Start of Data

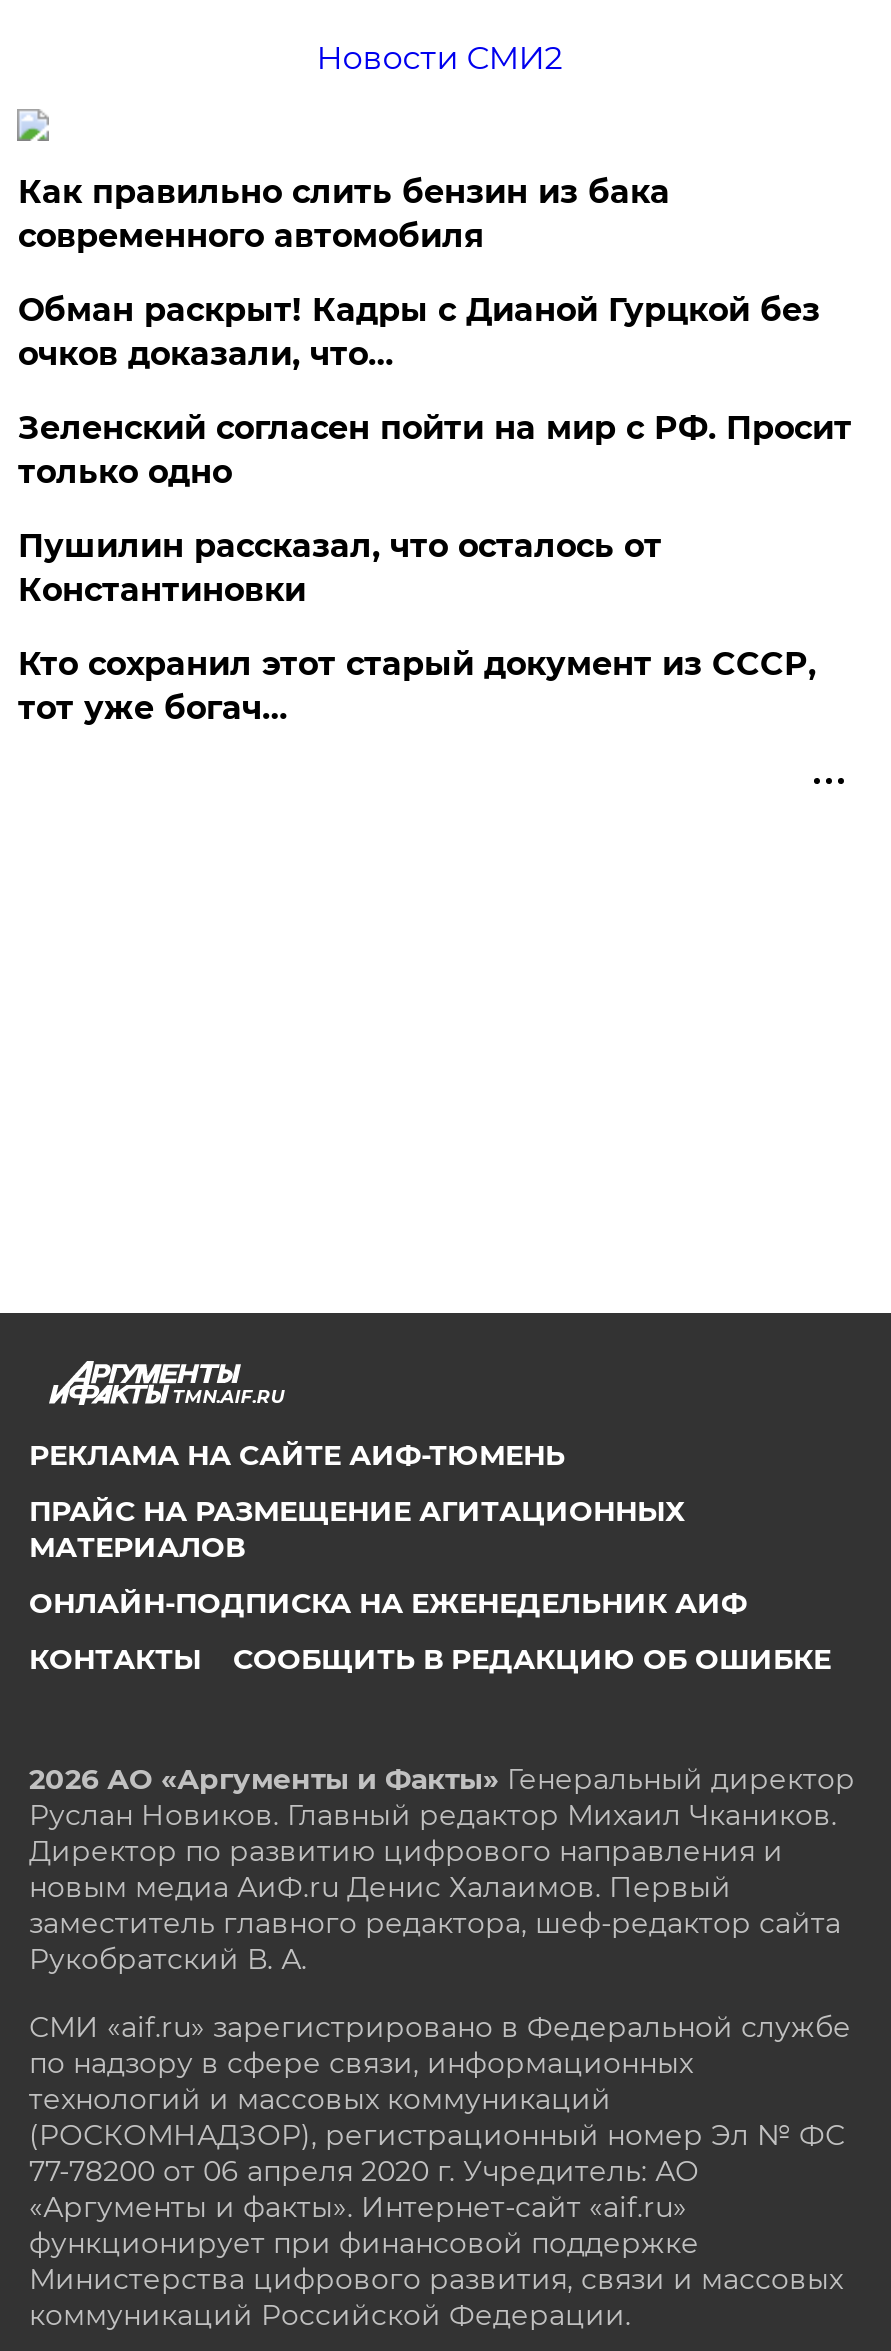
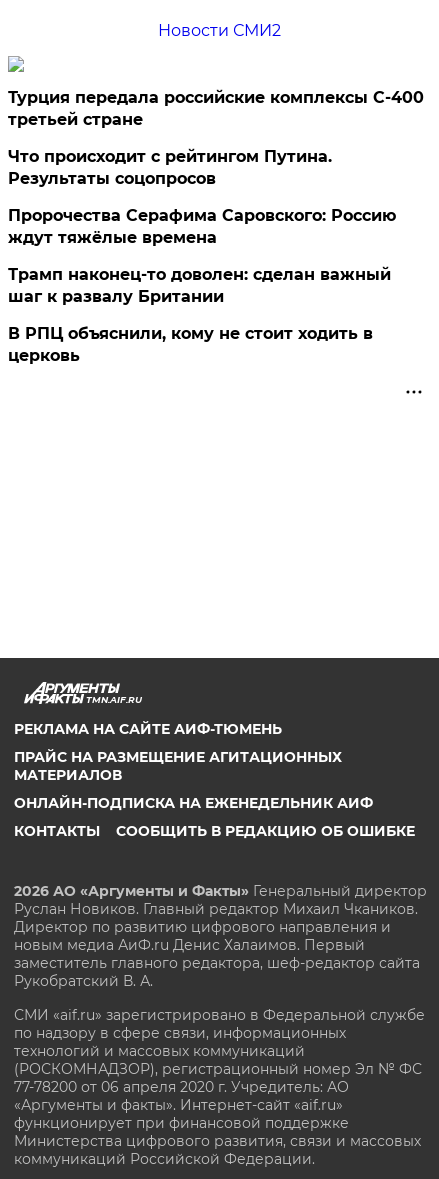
- Как правильно слить бензин из бака
- современного автомобиля
+ Турция передала российские комплексы С-400
+ третьей стране

- Обман раскрыт! Кадры с Дианой Гурцкой без
- очков доказали, что…
+ Что происходит с рейтингом Путина.
+ Результаты соцопросов

- Зеленский согласен пойти на мир с РФ. Просит
- только одно
+ Пророчества Серафима Саровского: Россию
+ ждут тяжёлые времена

- Пушилин рассказал, что осталось от
- Константиновки
+ Трамп наконец-то доволен: сделан важный
+ шаг к развалу Британии

- Кто сохранил этот старый документ из СССР,
- тот уже богач…
+ В РПЦ объяснили, кому не стоит ходить в
+ церковь
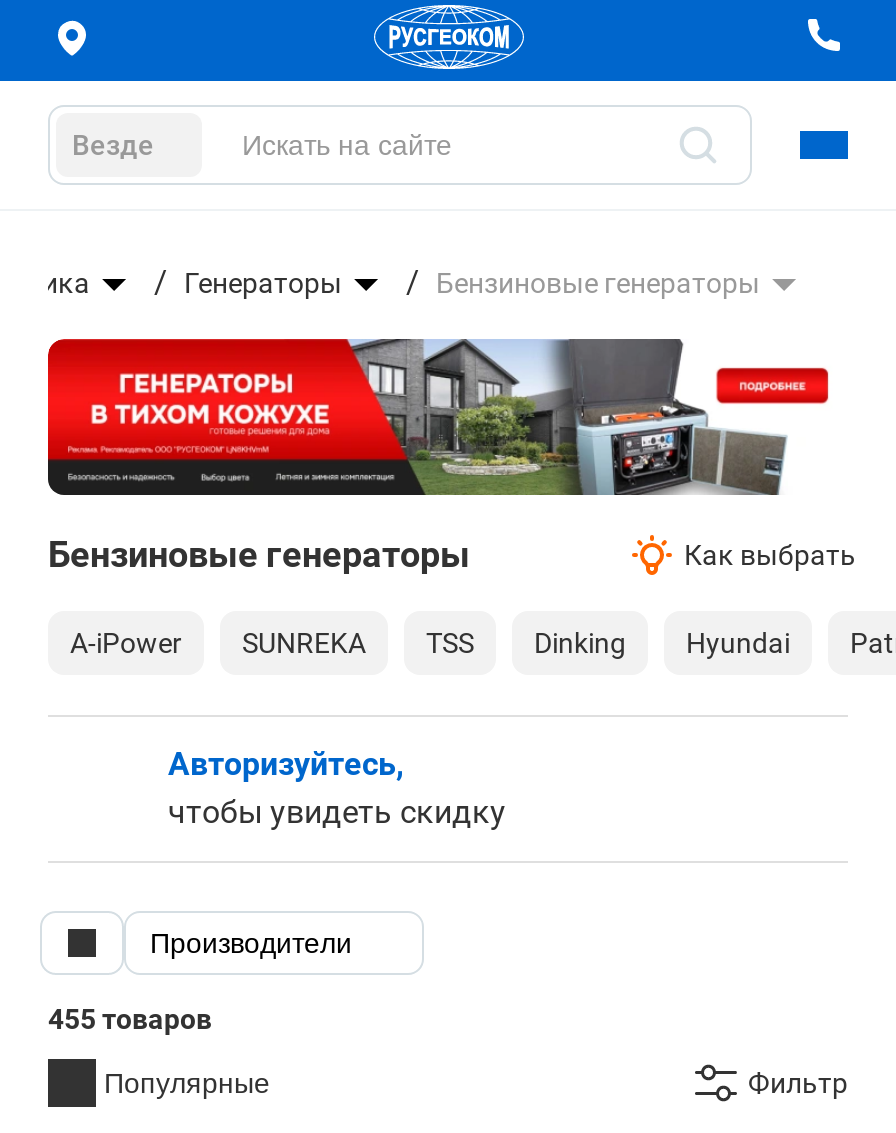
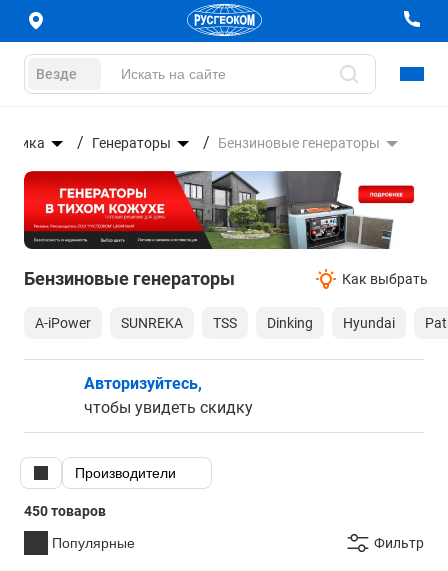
- 455 товаров
+ 450 товаров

End of Data

Brief.
The entries above must be output exactly, with every image left out.

Output.
- Как правильно слить бензин из бака
- современного автомобиля
+ Турция передала российские комплексы С-400
+ третьей стране

- Обман раскрыт! Кадры с Дианой Гурцкой без
- очков доказали, что…
+ Что происходит с рейтингом Путина.
+ Результаты соцопросов

- Зеленский согласен пойти на мир с РФ. Просит
- только одно
+ Пророчества Серафима Саровского: Россию
+ ждут тяжёлые времена

- Пушилин рассказал, что осталось от
- Константиновки
+ Трамп наконец-то доволен: сделан важный
+ шаг к развалу Британии

- Кто сохранил этот старый документ из СССР,
- тот уже богач…
+ В РПЦ объяснили, кому не стоит ходить в
+ церковь
- 455 товаров
+ 450 товаров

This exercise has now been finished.